Last year, right around this time, I had a conversation with my wife about Mr. Fulghum that took me by surprize in terms of what it evoked. I was looking over my General Assembly schedule, in anticipation of going to Fort Worth, and said sort of half to myself and half to her, Well, I see Bob Fulghum is going to be appearing at this year's G.A. Michele has this hobby of collecting books signed by their authors. So, she immediately asked, Oh, could you take my copies of his books along with you and get him to sign them for me? I'm sure you know the ones she meant: All I Really Need to Know I Learned in Kindergarten, It Was On Fire When I Lay Down On It, and Uh-Oh. What I said in reply really was meant as a joke, a piece of light-hearted banter, one of those little witticisms that married couples are supposed to engage in now and then. But it didn't exactly come out that way. I can't recall my exact words, but they went something like this:
Hey, the guy is only a Unitarian Universalist minister, same as me. Just because he got lucky and turned some of his newsletter columns into runaway best selling books, and is now pulling down all kinds of big bucks, doesn't mean that I have to go around chasing after his damned autograph!Whoa, all I meant to do was toss off a harmless little wisecrack--as in Hey, he's only a UU minister--and the next thing I know I'm trash-talking dear, sweet, grandfatherly, good ol' Fulghum.
This is a sermon about envy; and I have a hunch that Mr. Fulghum would like my lead in. Just for the record here, I did come back from Fort Worth with three books autographed by him. They are all prefaced with "To Michele," of course. (I don't need that sort of thing for myself, you understand.) Also, for the record, I think he is one of the best things that has happened to or for UUism in recent years. He's a very bright and creative guy, who is also showing us how to talk to and with a wider range of folk than we UUs generally manage to reach. His latest book, to which I just alluded, has more of a religious tone to it than do his others; but it is just as readable and should, I believe, reach much of the same audience as have his other writings. Most of my colleagues in the UU ministry share this positive sentiment about Fulghum. One of us has "made it big" as it were. But I've also noticed on occasion when he--or his writings--come up in conversation with colleagues there is this little undercurrent somewhere below the all the good words. It's like:
So, what's this guy have that I don't anyway, other than a good agent? And, gee, it must be nice flying around from city to city signing books for admiring readers, and being witty and charming and insightful, and even profound, in front of large crowds of people while using pretty much the same "schtick" from one place to the next.....And all the while here we are--poor little us/poor little me--trying to come up with one sermon after the other for the same group of people each week! So, hope you're having fun, Bob. (He probably is.)It appears, then, that envy--like the other so-called "seven deadly sins"--actually sits right on a razor's edge between vice and virtue. Between, that is to say, a healthy kind of admiration and identification and emulation--and a self-destructive and self-loathing kind of envy or resentment.

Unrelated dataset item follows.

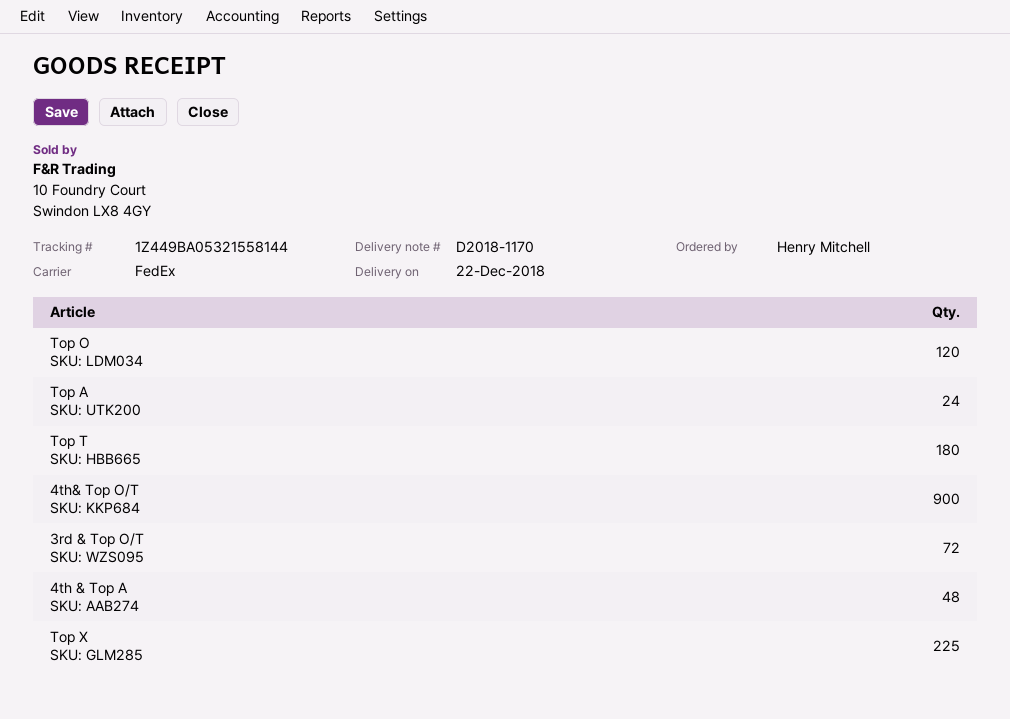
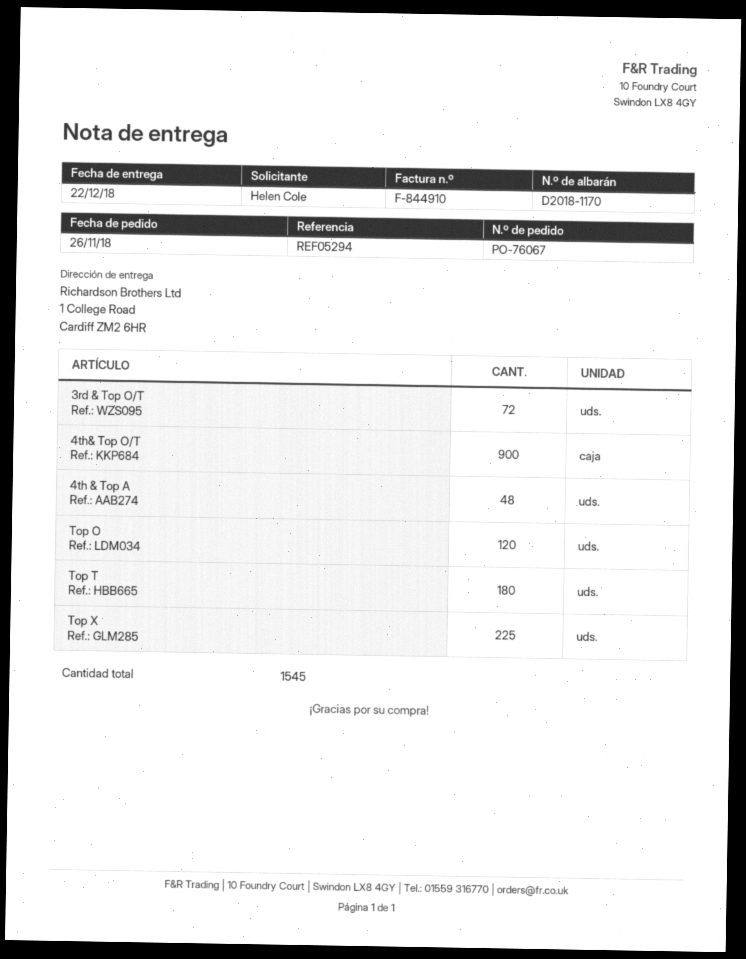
ordered by: Henry Mitchell -> Helen Cole
Top A: 24 -> none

This is the third in my seven deadly sins series--or seven deadly "vices" if the term "sin" is problematic for any of you. As those of you who have heard me introduce the topic on the two earlier occasions may recall, I got the idea for this sermon series from an eight week theme piece that ran close to two years ago in the New York Times Book Review Section. In it several contemporary authors were invited to give their commentary from a primarily literary standpoint on what the 6th century Church catalogued as the "seven deadly sins," with one sin per author. These sins were actually seven categories into which the Church fathers (and they were exclusively "fathers") of that day believed all human vices and transgressions could be slotted. The "Big Seven"--and I neglected to mention this in the two earlier sermons--are also featured in Dante's Inferno, which is part of his larger epic, The Divine Comedy.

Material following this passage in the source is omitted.